Muito embora imbuído de um espírito legítimo de questionar no Judiciário atos do Poder Legislativo Federal, o Estado do Rio de Janeiro tem historicamente tentado criar diferentes formas de desestabilizar os regimes fiscais e contratuais customizados para o polígono do pré-sal e áreas estratégicas.

Por exemplo, quando da criação do modelo contratual de cessão onerosa, instituído pela lei federal 12.276/2010, o estado do Rio de Janeiro se apressou para ajuizar uma ADI 4492 com o objetivo de suspender os efeitos da referida lei e asseverou que a medida frustrou a expectativa de receita do Tesouro Estadual, visto que receberia apenas os royalties e não mais a participação especial.

Alguns anos antes, com a edição das leis estaduais 4.117/2003 (Lei Noel) e 7.183/2015 (Nova Lei Noel), as operações de extração de petróleo e gás ficaram sujeitas à incidência de ICMS.

Ambas as leis, vale relembrar, foram devidamente questionadas por representantes da indústria nas ADIs 3019 e 5481, respectivamente, tendo sido reconhecida no STF a inconstitucionalidade da tentativa do Estado de realizar cobrança de tributo na atividade de upstream.

Mesma conduta foi percebida quando da edição da lei que criou a denominada Taxa de Controle, Monitoramento e Fiscalização das Atividades de Exploração e Produção de Petróleo e Gás, oportunamente julgada inconstitucional pelo STF quando da apreciação da ADI 5480.

Não obstante, passado algum tempo depois do julgamento desfavorável, o estado reeditou a referida taxa publicando a lei 10.254/2023, com alguns pequenos aperfeiçoamentos, o que causou inquestionável incômodo a todos os operadores que atuam no Rio de Janeiro.

Por ora, o estado não regulamentou a cobrança dela, mas já sinalizou que fará ajustes na lei com o propósito de evitar maiores judicializações.

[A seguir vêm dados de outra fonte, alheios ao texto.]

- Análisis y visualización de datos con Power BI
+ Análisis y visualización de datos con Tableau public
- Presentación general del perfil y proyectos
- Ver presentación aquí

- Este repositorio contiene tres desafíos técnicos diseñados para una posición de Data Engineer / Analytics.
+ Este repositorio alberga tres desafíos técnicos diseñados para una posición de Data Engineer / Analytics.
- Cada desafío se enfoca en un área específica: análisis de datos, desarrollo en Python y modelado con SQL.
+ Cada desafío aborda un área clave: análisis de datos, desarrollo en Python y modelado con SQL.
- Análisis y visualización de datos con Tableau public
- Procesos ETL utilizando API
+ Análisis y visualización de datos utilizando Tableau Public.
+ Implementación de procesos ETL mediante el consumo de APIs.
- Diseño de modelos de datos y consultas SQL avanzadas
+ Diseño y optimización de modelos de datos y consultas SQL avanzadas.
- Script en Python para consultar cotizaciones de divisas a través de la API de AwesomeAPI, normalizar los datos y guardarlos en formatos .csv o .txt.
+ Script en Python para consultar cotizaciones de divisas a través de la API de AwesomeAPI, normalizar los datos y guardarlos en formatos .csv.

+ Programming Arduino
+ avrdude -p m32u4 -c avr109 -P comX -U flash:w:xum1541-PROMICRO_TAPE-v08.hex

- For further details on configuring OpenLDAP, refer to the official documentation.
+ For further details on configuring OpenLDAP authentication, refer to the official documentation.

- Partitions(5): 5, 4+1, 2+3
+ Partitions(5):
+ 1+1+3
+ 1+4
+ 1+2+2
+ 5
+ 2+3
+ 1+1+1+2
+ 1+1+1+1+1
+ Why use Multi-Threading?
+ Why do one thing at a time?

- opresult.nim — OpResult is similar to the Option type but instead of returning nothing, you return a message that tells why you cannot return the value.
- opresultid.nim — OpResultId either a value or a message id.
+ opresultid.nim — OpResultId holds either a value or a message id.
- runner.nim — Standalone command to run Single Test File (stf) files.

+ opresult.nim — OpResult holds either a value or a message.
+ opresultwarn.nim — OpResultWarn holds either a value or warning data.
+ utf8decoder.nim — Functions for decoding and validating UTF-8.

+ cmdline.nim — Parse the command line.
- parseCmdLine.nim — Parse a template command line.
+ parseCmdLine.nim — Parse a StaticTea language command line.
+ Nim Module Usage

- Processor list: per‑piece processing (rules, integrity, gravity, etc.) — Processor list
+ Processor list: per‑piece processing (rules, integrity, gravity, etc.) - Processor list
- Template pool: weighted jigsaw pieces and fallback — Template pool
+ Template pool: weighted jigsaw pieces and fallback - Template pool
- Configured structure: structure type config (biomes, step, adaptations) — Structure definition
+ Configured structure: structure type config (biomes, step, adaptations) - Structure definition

O que se nota, considerando o histórico não muito distante da evolução da indústria de óleo e gás, é que a população do Rio de Janeiro não usufrui integralmente das vultosas riquezas geradas com os royalties e participações especiais.

Por outro lado, necessário reconhecer que sem essas receitas o Estado estaria em condições financeiras ainda mais fragilizadas, lembrando ainda que vigora o Regime de Recuperação Fiscal que, entre outros, contempla uma dívida do Rio de Janeiro com a União no montante de aproximadamente R$ 200 bilhões.

Insegurança na oferta de blocos no pré-sal

O histórico da política tributária e a relação com o contribuinte configura uma contradição, visto que, ao mesmo tempo que o Estado é beneficiado com a pujança das riquezas geradas pela atividade de upstream, tem se demonstrado um detrator dos regimes contratuais e fiscais.

Tais parâmetros fiscais, contratuais e legais servem de base para as empresas seguirem com os expressivos investimentos de exploração e produção no polígono do pré-sal e áreas estratégicas.

O impasse deflagrado pelo estado do Rio de Janeiro com a intenção de exigir a cobrança de ICMS quando o óleo é repartido pelo operador com a União é mais um exemplo do viés arrecadatório e um incentivo negativo.

E, pior, a investida ocorre momentos depois do estado sofrer derrotas no STF como a discussão envolvendo a Lei Noel – que cobrava ICMS da atividade de extração – e a norma que criou a Taxa de Fiscalização Ambiental – devida também pelos operadores que exercem atividades offshore.

Boa parte dos blocos inseridos na consulta e audiência pública 06/2024 aberta pela ANP, cuja audiência pública está agendada para dezembro de 2024, são áreas que confrontam com o estado do Rio de Janeiro.

Necessário acompanhar a desdobramento do tema, e se os blocos no pré-sal e áreas estratégicas com sessão de oferta prevista para 2025 serão menos atrativos para investidores avessos a riscos.

Muito embora a gestão de risco seja algo muito estudado e difundido na indústria de O&G, pode ser que não exista demasiado apetite ou paciência para conviver por anos de operação com um contencioso fiscal bilionário e, ainda, acompanhar mais um capítulo do conflito federativo (mesmo que velado) entre Estado do Rio de Janeiro e a União.

Este artigo expressa exclusivamente a posição do autor e não necessariamente da instituição para a qual trabalha ou está vinculado.


Leonardo Costa da Fonseca é advogado e sócio da área de energia do escritório Advocacia Bettiol.